– Я решил предоставить тебе подмогу.
– Да? – настороженно спросила я.
– Да. Это женщина, которая раньше работала в цеху, но теперь по состоянию здоровья не может больше водить электрокар, а уволить ее нельзя. Поэтому мы переводим ее в администрацию, и я хочу, чтобы ты ее научила работать с компьютером и вносить туда логистические документы правильно. Главное, правильно!
Я замерла в шоке. Мне дадут помощницу, которую нельзя уволить, которую надо обучить работать на компьютере и вносить туда логистические документы. Это как?
Я собралась с мыслями и ответила:
– Пусть приходит. Посмотрю, что смогу сделать.
– Хорошо, я скажу, чтобы она к тебе пришла. Ее зовут Мария.
– Хорошо.
– Ну и замечательно. Ты свободна.
Я вышла из кабинета на несгибающихся ногах. Странный разговор какой-то, очень странный. Почему нельзя было прислать ко мне эту Марию через начальницу Габриэллу Берг? Точно, ее же нет на месте. Она на больничном. Ну да, тут уже нас всех скоро кондратий хватит. Такими темпами до следующего Нового года не доживет никто.
Через час ко мне пришла миловидная женщина лет сорока пяти, несколько тучная, но очень открытая и, по всему было видно, что простоватая.
– Странно, – подумала я, – тут таких деловых и сильных увольняют, а эту простушку не могут.
Ну не могла я тогда предположить, что человека, получившего травму на производстве, особенно если это опасное, горячее производство, сопряженное с рисками, нельзя просто так уволить.
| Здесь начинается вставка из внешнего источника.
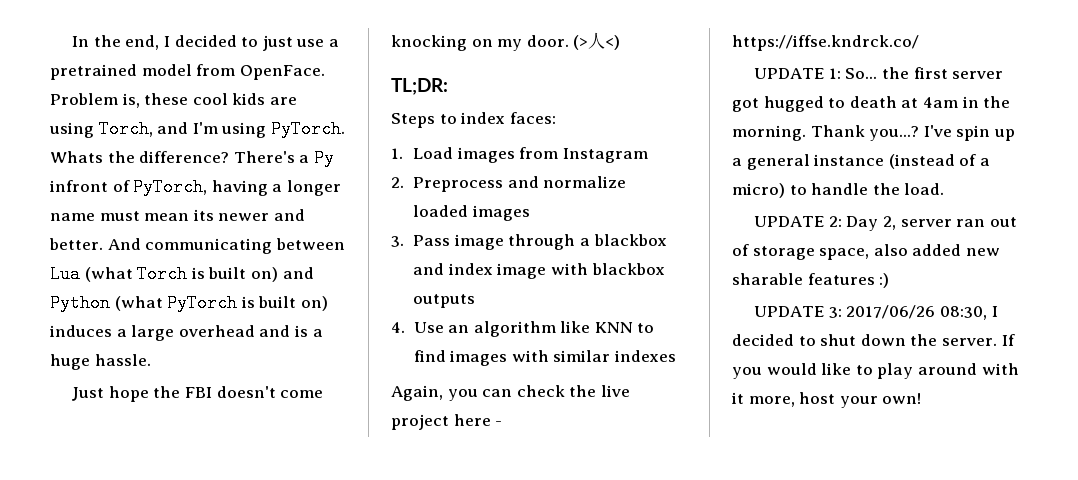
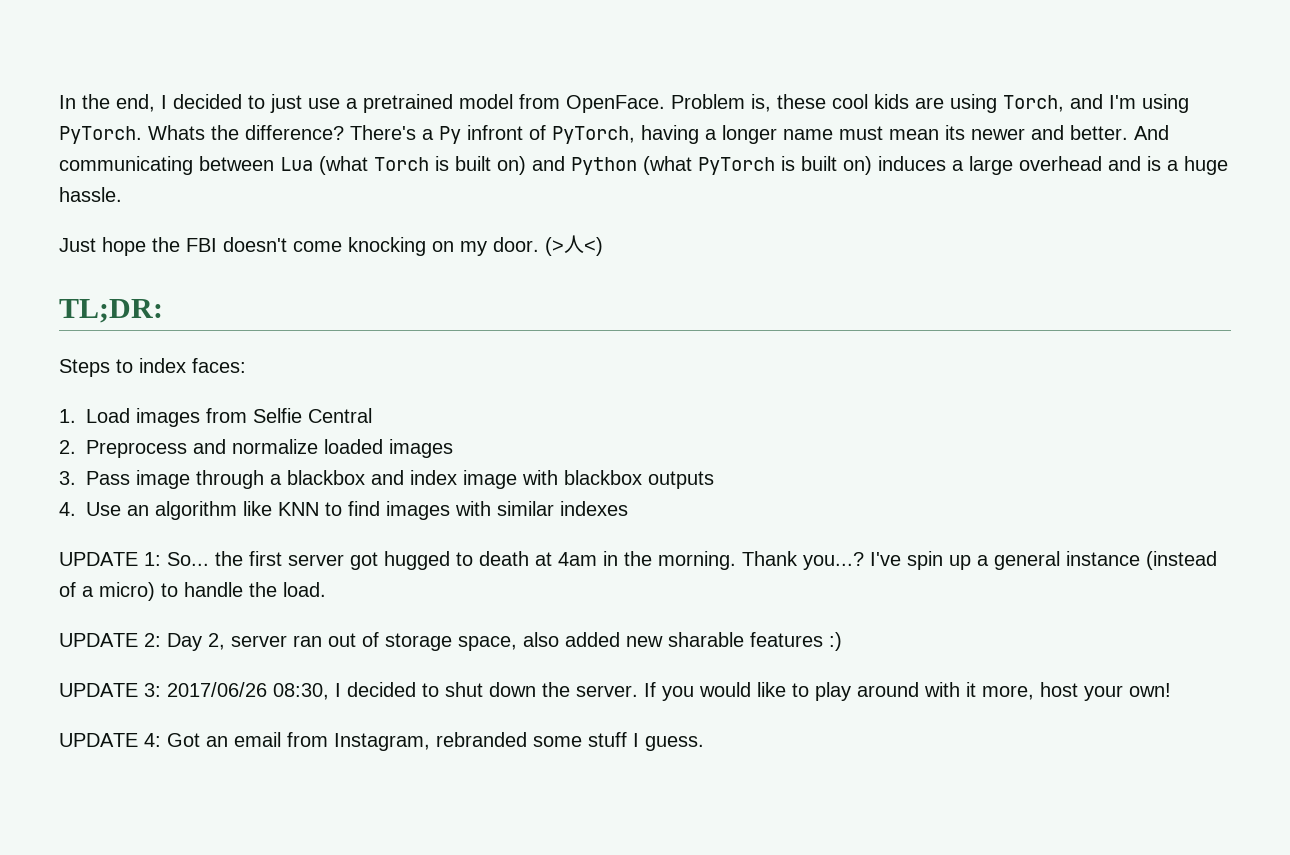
[563,148,649,163] Instagram -> [253,408,372,423] Selfie Central
[391,385,630,401] [391,414,503,430] [732,35,919,51] // Again, you can check the live project here - https://iffse.kndrck.co/ -> (628, 508) none
(922, 398) none -> [59,732,704,751] // UPDATE 4: Got an email from Instagram, rebranded some stuff I guess.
Невозможно. Не могут такого человека уволить против его желания. Совсем. Никак. По своему желанию человек может уволиться. Но не против. И это, кстати, один из стимулов для работодателей улучшать условия работы труда на производстве. Ибо чем меньше инцидентов, тем меньше балласта в виде покалеченных людей, которых предприятие обязано содержать пожизненно. Да, есть там еще производственные страховки, которые якобы покрывают часть расходов на содержание такого работника, но это лирика. Основной груз все равно ложится на плечи предприятия.
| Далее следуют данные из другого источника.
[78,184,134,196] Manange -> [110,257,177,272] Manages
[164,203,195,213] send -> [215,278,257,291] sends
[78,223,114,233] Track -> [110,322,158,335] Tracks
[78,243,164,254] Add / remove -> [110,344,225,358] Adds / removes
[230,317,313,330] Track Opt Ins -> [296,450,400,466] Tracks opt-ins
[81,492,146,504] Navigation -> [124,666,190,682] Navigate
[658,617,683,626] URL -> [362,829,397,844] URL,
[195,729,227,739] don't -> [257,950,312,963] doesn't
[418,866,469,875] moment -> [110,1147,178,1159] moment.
– Света, – я протянула руку. Мария пожала ее и сказала:
– Мария, – она смотрела на меня ясными голубыми глазами ребенка.
– Хорошо, давай посмотрим, что мы можем сделать? – продолжила я на английском, и по взгляду Марии увидела, что я вполне могла бы продолжить и на русском, потому что она все равно ничего не поняла. Мария не знает английского! Как мы будем работать?
На очень плохом шведском я попыталась спросить, работала ли она на компьютере когда-нибудь.
– Нэй, нэй, – Мария отчаянно отрицательно покачала головой.
Я постаралась спросить на том же скудном шведском, а дома-то у нее есть компьютер. На что получила утвердительный ответ, но с пояснением, что это компьютер детей. Дети играют или используют компьютер в учебе.
Вдруг мне стал ясен коварный замысел генерального директора. Подкинуть мне человека, которого некуда пристроить, который висит как мертвый груз, который в прямом смысле ни сном ни духом не может быть помощником в моем деле, а наверх, в концерн, отрапортовать, что помощь для оформления логистических документов найдена, и уж теперь-то точно все пойдет на лад.
Нет, это просто гениально!
Это просто шедеврально! Премию, непременно надо вручить премию начальству в категории «Смекалка года».
И я ничего не имею против Марии. Она очень милая женщина. Но как же я буду ее учить работать с логистическими документами? И если вдруг что случится, как она будет общаться с Красноярском для выяснения нюансов? Или это опять на мне?
Ладно, разберемся. Я предложила пойти попить кофе. Благо, что это слово я уже выучила, пауза на чай-кофе называется по-шведски «фика», ударение на «и». И мы пошли.